(WHAT YOU ARE ASKED TO DO): What is the number of lines in the entries that include the word "Project"? Respond with the number only.

(WORKING DATA):
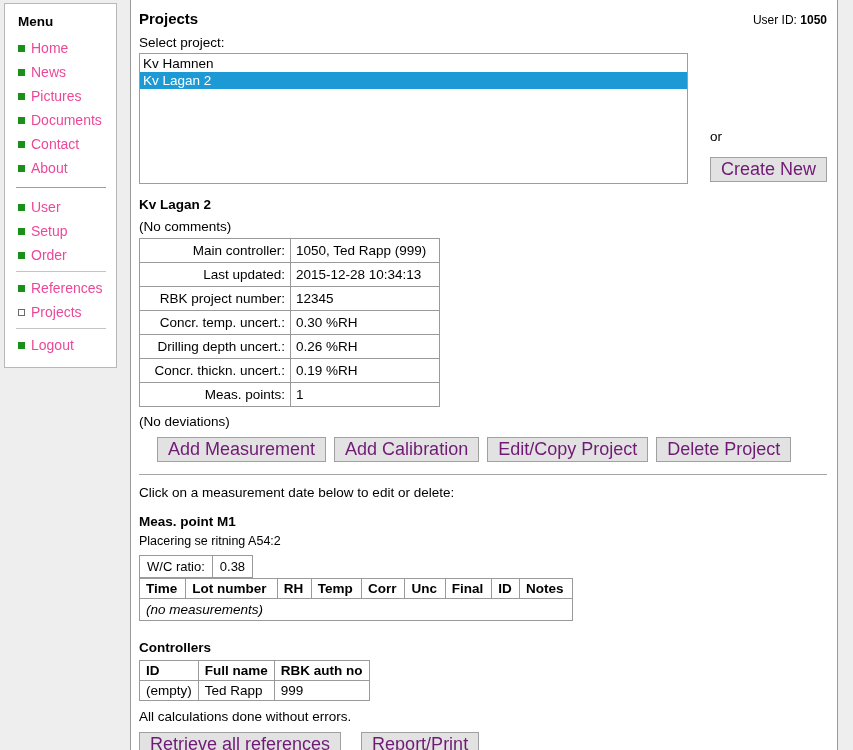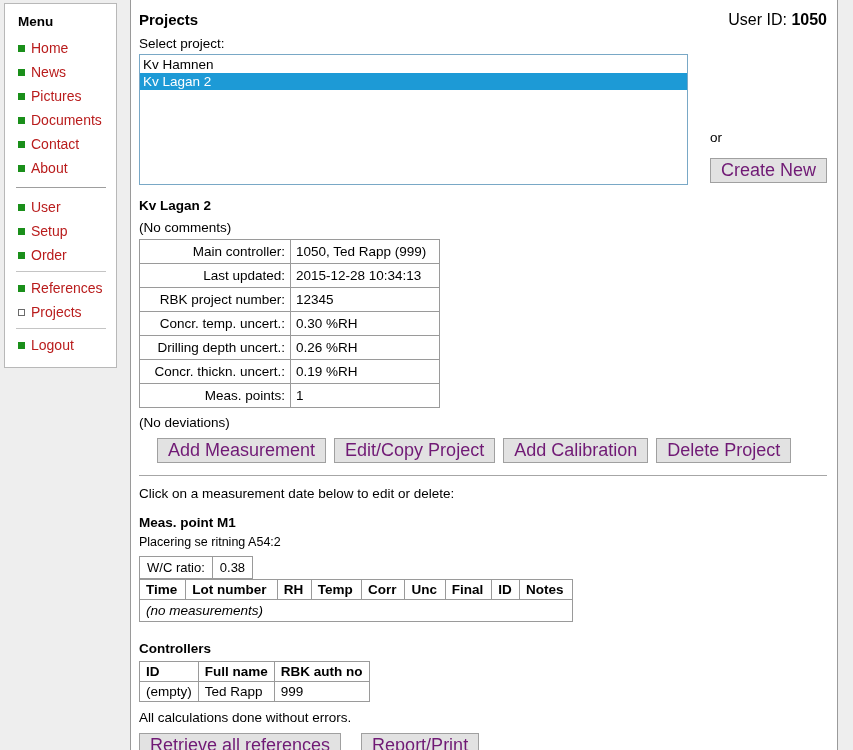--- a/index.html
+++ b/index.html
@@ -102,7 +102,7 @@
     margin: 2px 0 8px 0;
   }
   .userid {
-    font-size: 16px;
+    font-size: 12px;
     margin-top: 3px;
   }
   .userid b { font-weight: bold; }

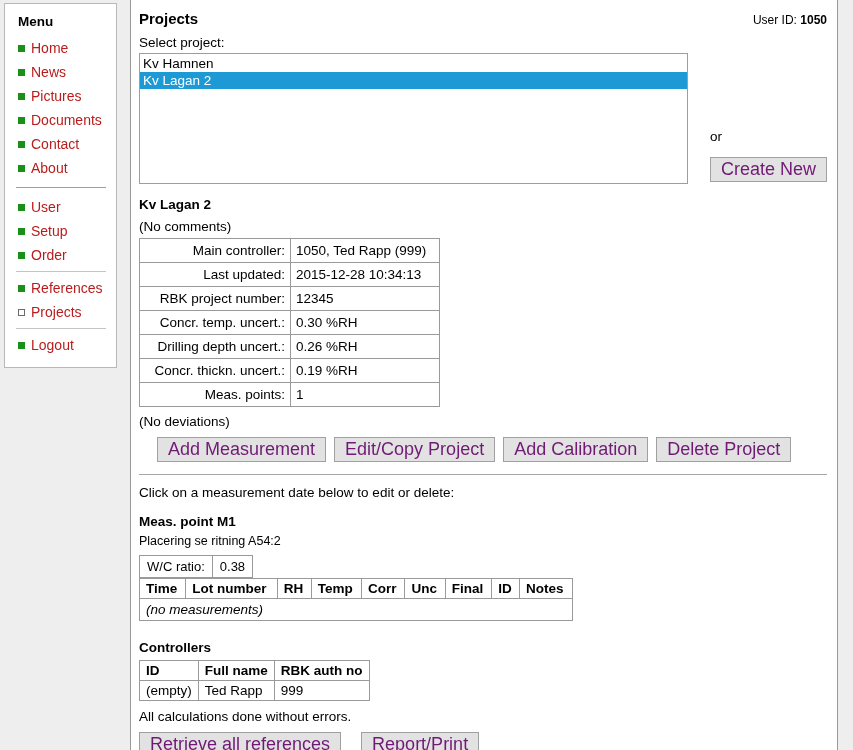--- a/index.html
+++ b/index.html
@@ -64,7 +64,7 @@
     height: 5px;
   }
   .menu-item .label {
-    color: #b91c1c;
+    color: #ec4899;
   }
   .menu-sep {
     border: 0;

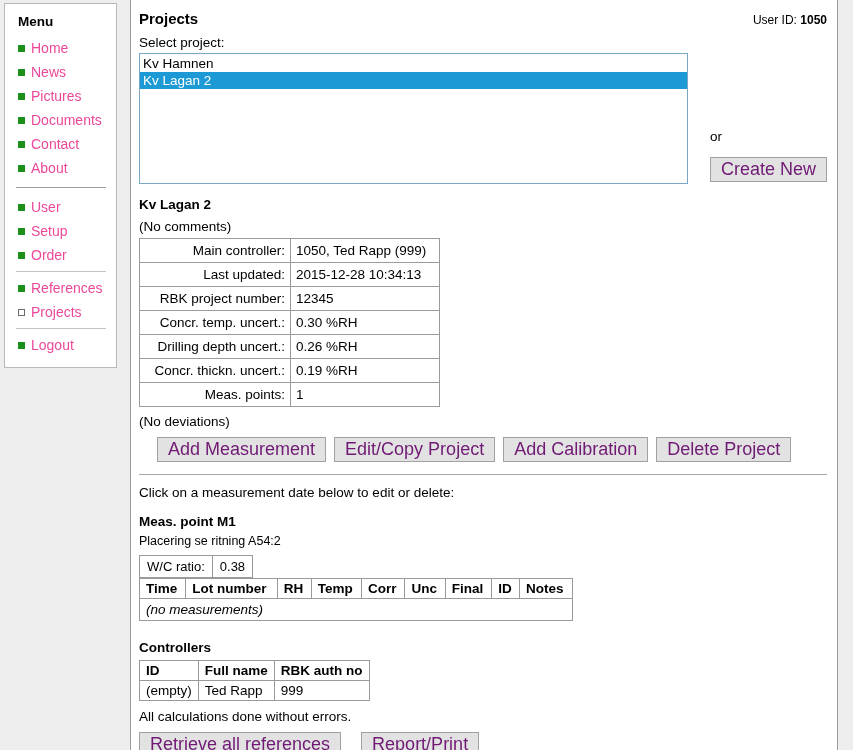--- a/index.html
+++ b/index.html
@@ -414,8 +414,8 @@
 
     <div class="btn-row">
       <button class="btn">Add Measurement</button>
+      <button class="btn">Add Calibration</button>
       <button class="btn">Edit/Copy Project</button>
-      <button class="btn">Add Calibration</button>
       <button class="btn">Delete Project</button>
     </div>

---

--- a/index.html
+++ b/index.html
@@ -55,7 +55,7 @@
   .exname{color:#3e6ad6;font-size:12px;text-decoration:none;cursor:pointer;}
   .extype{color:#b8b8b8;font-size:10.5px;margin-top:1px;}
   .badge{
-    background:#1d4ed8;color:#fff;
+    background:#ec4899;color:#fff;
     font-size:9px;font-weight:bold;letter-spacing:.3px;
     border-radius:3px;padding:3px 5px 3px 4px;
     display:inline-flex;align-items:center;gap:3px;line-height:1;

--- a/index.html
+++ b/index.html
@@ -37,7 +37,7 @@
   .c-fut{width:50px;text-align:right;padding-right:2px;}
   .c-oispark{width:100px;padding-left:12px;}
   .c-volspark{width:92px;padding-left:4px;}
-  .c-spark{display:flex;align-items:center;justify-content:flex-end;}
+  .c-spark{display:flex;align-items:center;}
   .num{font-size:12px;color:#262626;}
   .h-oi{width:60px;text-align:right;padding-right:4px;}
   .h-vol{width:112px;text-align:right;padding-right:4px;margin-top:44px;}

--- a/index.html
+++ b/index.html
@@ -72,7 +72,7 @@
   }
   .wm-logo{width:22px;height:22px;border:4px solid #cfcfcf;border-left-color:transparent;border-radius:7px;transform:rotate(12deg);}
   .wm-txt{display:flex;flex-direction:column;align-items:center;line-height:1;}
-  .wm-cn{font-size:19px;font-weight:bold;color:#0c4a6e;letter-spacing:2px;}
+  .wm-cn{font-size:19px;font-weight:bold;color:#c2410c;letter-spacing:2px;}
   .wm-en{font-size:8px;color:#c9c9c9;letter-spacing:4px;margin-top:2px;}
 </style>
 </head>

(RESPONSE AREA): 2